AIM OF THE TASK.
Start to finish, return the listing below exactly, pictures excluded.

DATASET ENTRIES.
◆ ◆ ◆ ◆ ◆ ◆ ◆

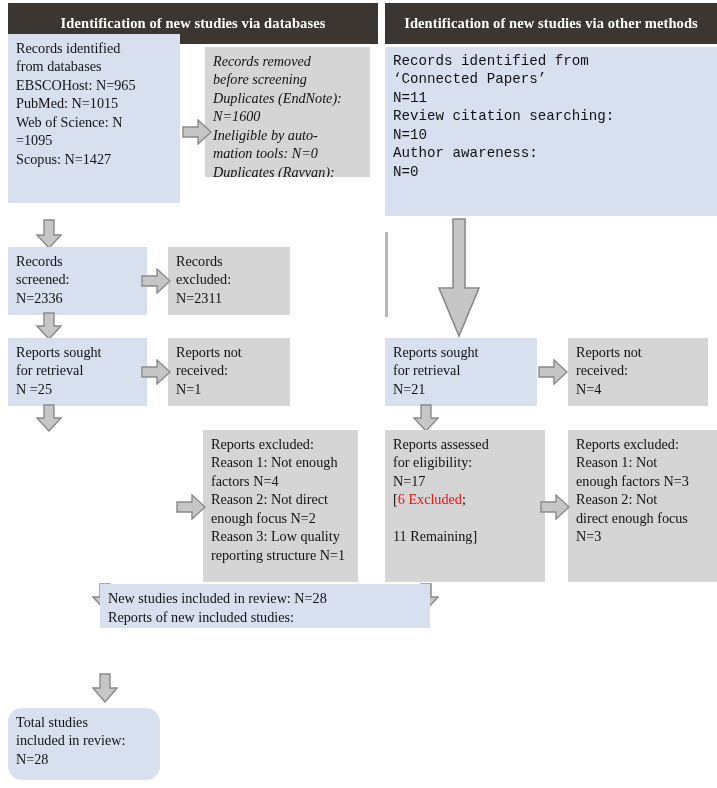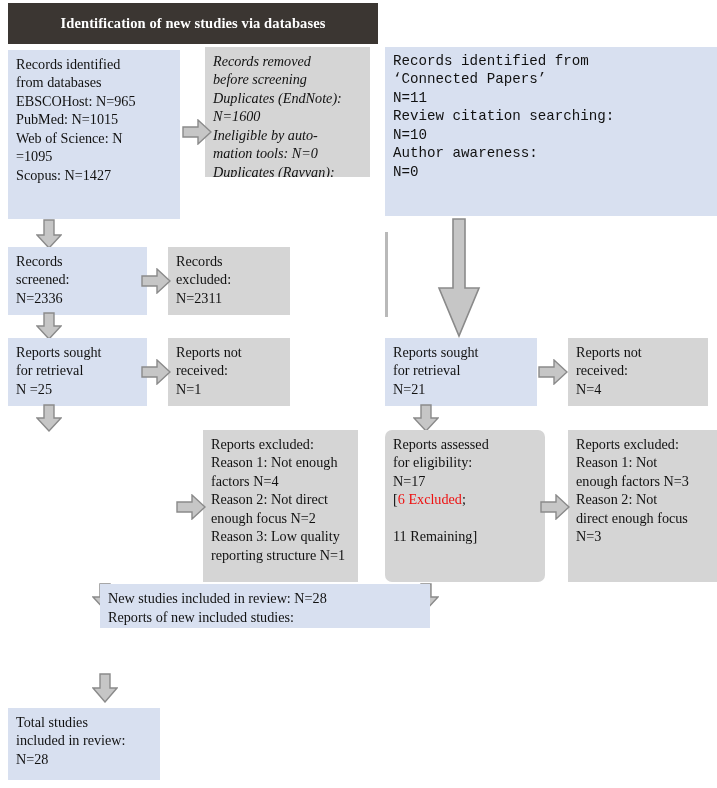--- a/index.html
+++ b/index.html
@@ -59,22 +59,25 @@
 </style>
 </head>
 <body>
 
 <div id="diagram">
 
   <div class="hdr" style="left:8px; top:3px; width:370px; height:41px;">
     <span>Identification of new studies via databases</span>
   </div>
 
-
-  <div class="box blue" style="left:8px; top:50px; width:172px; height:169px;">Records identified
+  <div class="hdr" style="left:385px; top:3px; width:332px; height:41px;">
+    <span>Identification of new studies via other methods</span>
+  </div>
+
+  <div class="box blue" style="left:8px; top:34px; width:172px; height:169px;">Records identified
 from databases
 EBSCOHost: N=965
 PubMed: N=1015
 Web of Science: N
 =1095
 Scopus: N=1427</div>
 
   <div class="box gray" style="left:205px; top:47px; width:165px; height:130px;font-style:italic;">Records removed
 before screening
 Duplicates (EndNote):
@@ -174,21 +177,21 @@
 
 
   <div class="box gray" style="left:203px; top:430px; width:155px; height:152px;">Reports excluded:
 Reason 1: Not enough
 factors N=4
 Reason 2: Not direct
 enough focus N=2
 Reason 3: Low quality
 reporting structure N=1</div>
 
-  <div class="box gray" style="left:385px; top:430px; width:160px; height:152px;border-radius:7px;"><span>Reports assessed
+  <div class="box gray" style="left:385px; top:430px; width:160px; height:152px;"><span>Reports assessed
 for eligibility:
 N=17
 [</span><span class="excl">6 Excluded</span><span>;
 
 11 Remaining]</span></div>
 
   <div class="box gray" style="left:568px; top:430px; width:149px; height:152px;">Reports excluded:
 Reason 1: Not
 enough factors N=3
 Reason 2: Not
@@ -222,17 +225,17 @@
   <div class="box blue" style="left:100px; top:584px; width:330px; height:44px; line-height:1.35;">New studies included in review: N=28
 Reports of new included studies:
 N=28</div>
 
   <div class="arrow" style="left:92px; top:673px;">
     <svg width="26" height="30" viewBox="0 0 26 30">
       <polygon points="8,1 18,1 18,15 25,15 13,29 1,15 8,15" fill="#c6c6c6" stroke="#8a8a8a" stroke-width="1.4" stroke-linejoin="miter"></polygon>
     </svg>
   </div>
 
-  <div class="box blue" style="left:8px; top:708px; width:152px; height:72px;">Total studies
+  <div class="box blue" style="left:8px; top:708px; width:152px; height:72px;border-radius:14px;">Total studies
 included in review:
 N=28</div>
 
 </div>
 
 </body></html>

◆ ◆ ◆ ◆ ◆ ◆ ◆

RESPONSE BOX.
--- a/index.html
+++ b/index.html
@@ -59,22 +59,25 @@
 </style>
 </head>
 <body>
 
 <div id="diagram">
 
   <div class="hdr" style="left:8px; top:3px; width:370px; height:41px;">
     <span>Identification of new studies via databases</span>
   </div>
 
-
-  <div class="box blue" style="left:8px; top:50px; width:172px; height:169px;">Records identified
+  <div class="hdr" style="left:385px; top:3px; width:332px; height:41px;">
+    <span>Identification of new studies via other methods</span>
+  </div>
+
+  <div class="box blue" style="left:8px; top:34px; width:172px; height:169px;">Records identified
 from databases
 EBSCOHost: N=965
 PubMed: N=1015
 Web of Science: N
 =1095
 Scopus: N=1427</div>
 
   <div class="box gray" style="left:205px; top:47px; width:165px; height:130px;font-style:italic;">Records removed
 before screening
 Duplicates (EndNote):
@@ -174,21 +177,21 @@
 
 
   <div class="box gray" style="left:203px; top:430px; width:155px; height:152px;">Reports excluded:
 Reason 1: Not enough
 factors N=4
 Reason 2: Not direct
 enough focus N=2
 Reason 3: Low quality
 reporting structure N=1</div>
 
-  <div class="box gray" style="left:385px; top:430px; width:160px; height:152px;border-radius:7px;"><span>Reports assessed
+  <div class="box gray" style="left:385px; top:430px; width:160px; height:152px;"><span>Reports assessed
 for eligibility:
 N=17
 [</span><span class="excl">6 Excluded</span><span>;
 
 11 Remaining]</span></div>
 
   <div class="box gray" style="left:568px; top:430px; width:149px; height:152px;">Reports excluded:
 Reason 1: Not
 enough factors N=3
 Reason 2: Not
@@ -222,17 +225,17 @@
   <div class="box blue" style="left:100px; top:584px; width:330px; height:44px; line-height:1.35;">New studies included in review: N=28
 Reports of new included studies:
 N=28</div>
 
   <div class="arrow" style="left:92px; top:673px;">
     <svg width="26" height="30" viewBox="0 0 26 30">
       <polygon points="8,1 18,1 18,15 25,15 13,29 1,15 8,15" fill="#c6c6c6" stroke="#8a8a8a" stroke-width="1.4" stroke-linejoin="miter"></polygon>
     </svg>
   </div>
 
-  <div class="box blue" style="left:8px; top:708px; width:152px; height:72px;">Total studies
+  <div class="box blue" style="left:8px; top:708px; width:152px; height:72px;border-radius:14px;">Total studies
 included in review:
 N=28</div>
 
 </div>
 
 </body></html>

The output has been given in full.